ESRI International User Conference 2008

Q & A

GIS

Q: What is ESRI doing to better integrate remote sensing and GIS

We believe imagery is an integral part of a GIS. ESRI has engineered imagery into its products starting in the early 80’s with its first GIS software products. Today ArcGIS users are the largest collection of imagery users in the world.

The remote sensing world is obtaining larger and larger volumes of data. As a result there is growing interest in data management and dissemination technology within this community. ESRI technology is now supporting users of remote sensing data including scientists and GIS professionals as well as a broad range of commercial and casual users. ESRI is committed to providing technology that fully integrates imagery with other GIS data. This increases both the value of imagery as well as other GIS datasets.

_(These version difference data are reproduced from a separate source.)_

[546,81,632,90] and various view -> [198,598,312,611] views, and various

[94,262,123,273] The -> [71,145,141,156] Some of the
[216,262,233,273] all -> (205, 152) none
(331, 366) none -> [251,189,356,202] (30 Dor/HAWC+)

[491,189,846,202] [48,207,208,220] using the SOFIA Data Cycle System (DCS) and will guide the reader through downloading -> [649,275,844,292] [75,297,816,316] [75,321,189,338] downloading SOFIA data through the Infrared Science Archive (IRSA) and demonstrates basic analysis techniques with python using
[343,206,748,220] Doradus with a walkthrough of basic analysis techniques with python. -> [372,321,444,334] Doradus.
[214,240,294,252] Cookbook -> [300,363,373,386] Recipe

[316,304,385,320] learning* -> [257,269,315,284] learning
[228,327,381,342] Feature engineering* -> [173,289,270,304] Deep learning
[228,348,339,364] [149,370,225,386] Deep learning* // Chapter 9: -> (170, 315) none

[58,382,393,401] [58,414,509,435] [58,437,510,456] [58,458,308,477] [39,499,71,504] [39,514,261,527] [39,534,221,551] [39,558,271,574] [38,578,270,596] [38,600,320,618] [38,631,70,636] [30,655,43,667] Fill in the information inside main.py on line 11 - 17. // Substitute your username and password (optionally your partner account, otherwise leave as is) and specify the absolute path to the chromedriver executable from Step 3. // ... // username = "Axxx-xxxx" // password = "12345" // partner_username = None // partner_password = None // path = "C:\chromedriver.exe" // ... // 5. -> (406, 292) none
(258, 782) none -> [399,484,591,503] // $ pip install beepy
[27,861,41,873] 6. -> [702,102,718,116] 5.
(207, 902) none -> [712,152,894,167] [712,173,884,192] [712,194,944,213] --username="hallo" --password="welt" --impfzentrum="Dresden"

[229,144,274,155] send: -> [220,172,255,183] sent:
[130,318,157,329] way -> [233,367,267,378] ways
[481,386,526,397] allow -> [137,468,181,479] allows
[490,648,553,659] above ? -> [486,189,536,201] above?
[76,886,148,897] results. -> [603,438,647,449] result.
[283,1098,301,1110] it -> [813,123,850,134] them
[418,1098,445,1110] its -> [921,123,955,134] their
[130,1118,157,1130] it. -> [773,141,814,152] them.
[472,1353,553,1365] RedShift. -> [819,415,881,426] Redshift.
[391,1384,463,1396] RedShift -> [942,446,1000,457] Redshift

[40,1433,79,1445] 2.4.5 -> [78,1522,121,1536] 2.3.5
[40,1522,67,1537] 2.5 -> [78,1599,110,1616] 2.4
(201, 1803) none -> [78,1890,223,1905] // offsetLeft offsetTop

ArcGIS provides an enterprise image management system that enables users to manage catalogs of rasters and imagery from various sources. We work closely with our partners who provide specialized imagery tools for collecting, managing, producing and exploiting all forms of geospatial data

ESRI will continue to innovate new technology that integrates imagery with GIS. Over the last few years ESRI has added the ability to dynamically process as well as serve imagery. A significant addition to ArcGIS Server 9.3 has been the new image services capability that provides efficient serving of imagery and raster data to web applications.

This year we will be having our first Remote Sensing and GIS Summit and GIS Summit, to be held the Sunday prior to the UC. We will be discussing all of this and demonstrating the many ways imagery and rasters can be integrated into workflows.